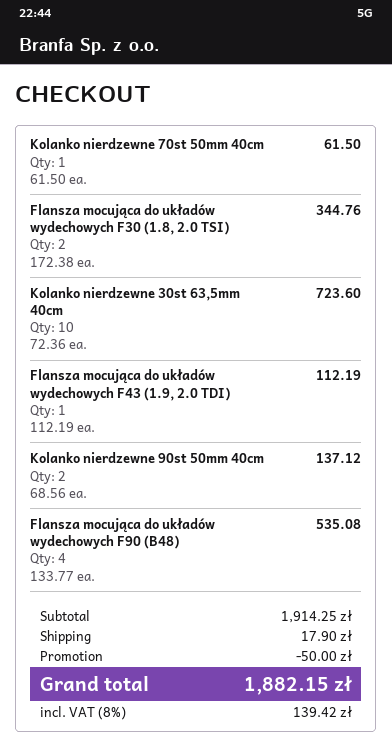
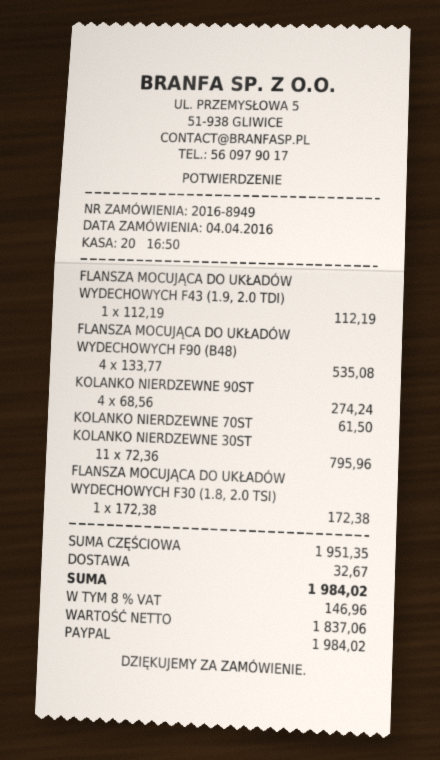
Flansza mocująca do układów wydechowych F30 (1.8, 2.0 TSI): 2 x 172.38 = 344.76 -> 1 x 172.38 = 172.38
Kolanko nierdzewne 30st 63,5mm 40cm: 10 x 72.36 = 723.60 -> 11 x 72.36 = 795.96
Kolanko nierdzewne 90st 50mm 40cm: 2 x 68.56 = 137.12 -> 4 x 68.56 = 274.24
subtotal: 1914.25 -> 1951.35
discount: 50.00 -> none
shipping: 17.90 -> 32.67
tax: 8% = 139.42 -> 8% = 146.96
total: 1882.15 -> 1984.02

...

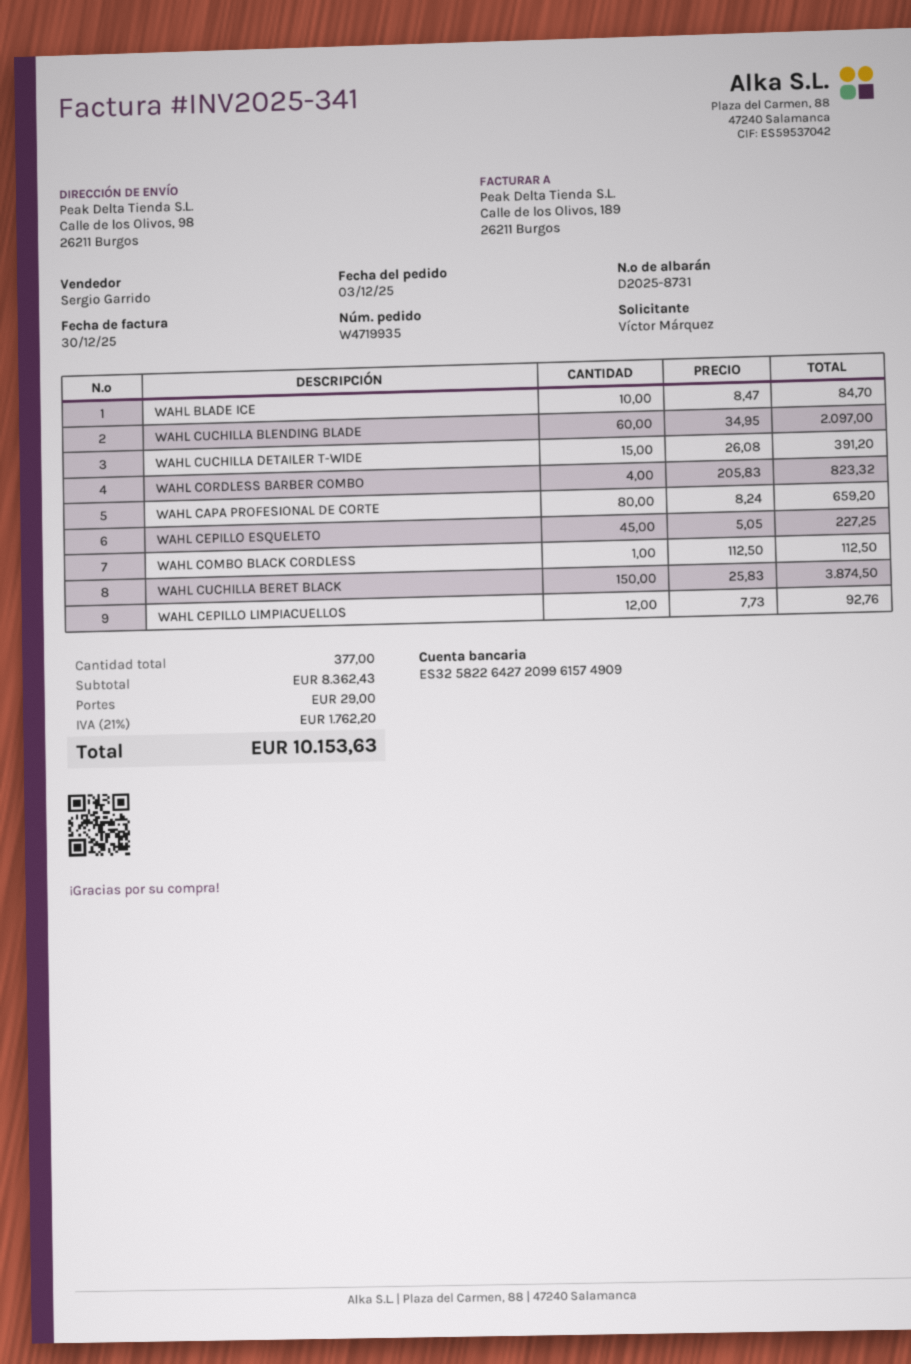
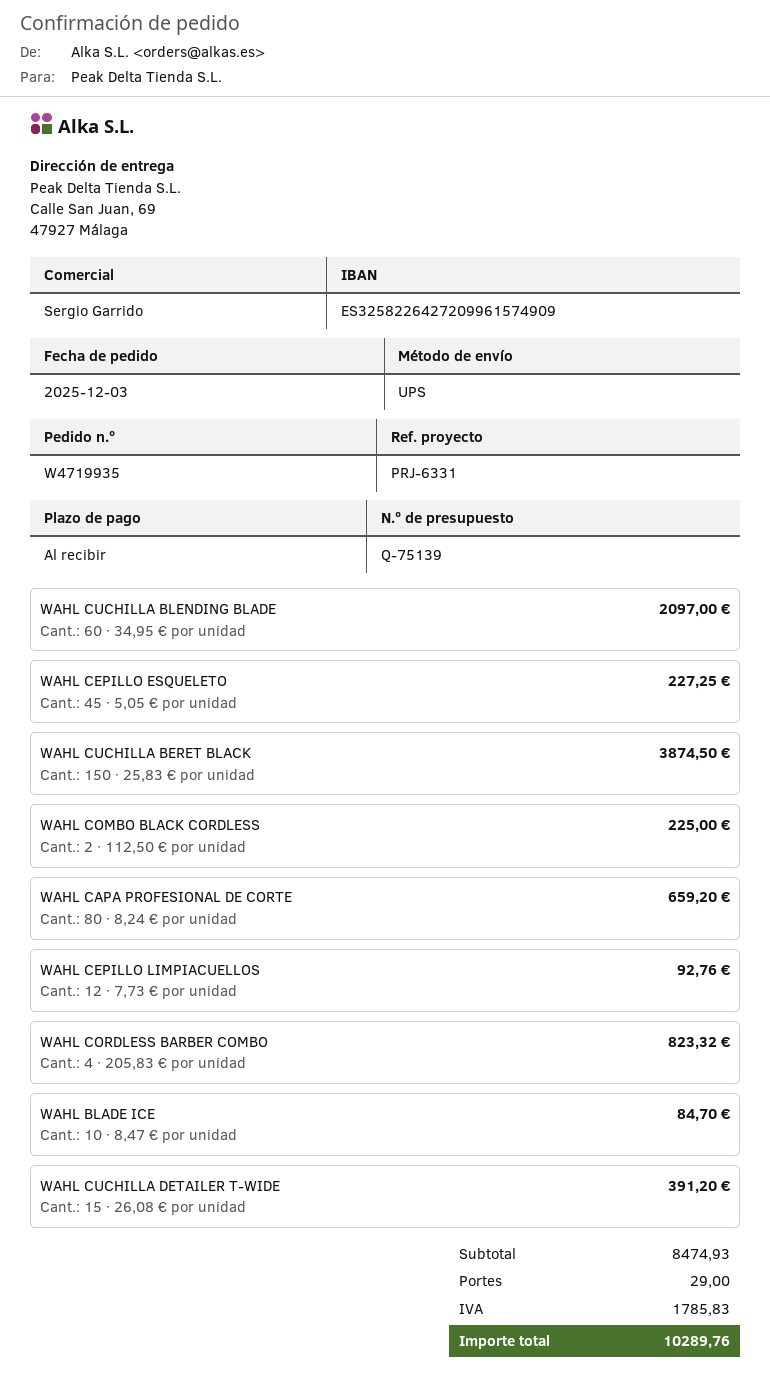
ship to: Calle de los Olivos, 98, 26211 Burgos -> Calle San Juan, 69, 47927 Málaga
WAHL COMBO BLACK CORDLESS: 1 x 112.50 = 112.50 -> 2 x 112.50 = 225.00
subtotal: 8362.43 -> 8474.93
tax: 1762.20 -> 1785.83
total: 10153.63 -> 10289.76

### Exercise instructions
As you read the records above, find each line that contains "Kolanko" and copy it.

### Exercise solution
Kolanko nierdzewne 30st 63,5mm 40cm: 10 x 72.36 = 723.60 -> 11 x 72.36 = 795.96
Kolanko nierdzewne 90st 50mm 40cm: 2 x 68.56 = 137.12 -> 4 x 68.56 = 274.24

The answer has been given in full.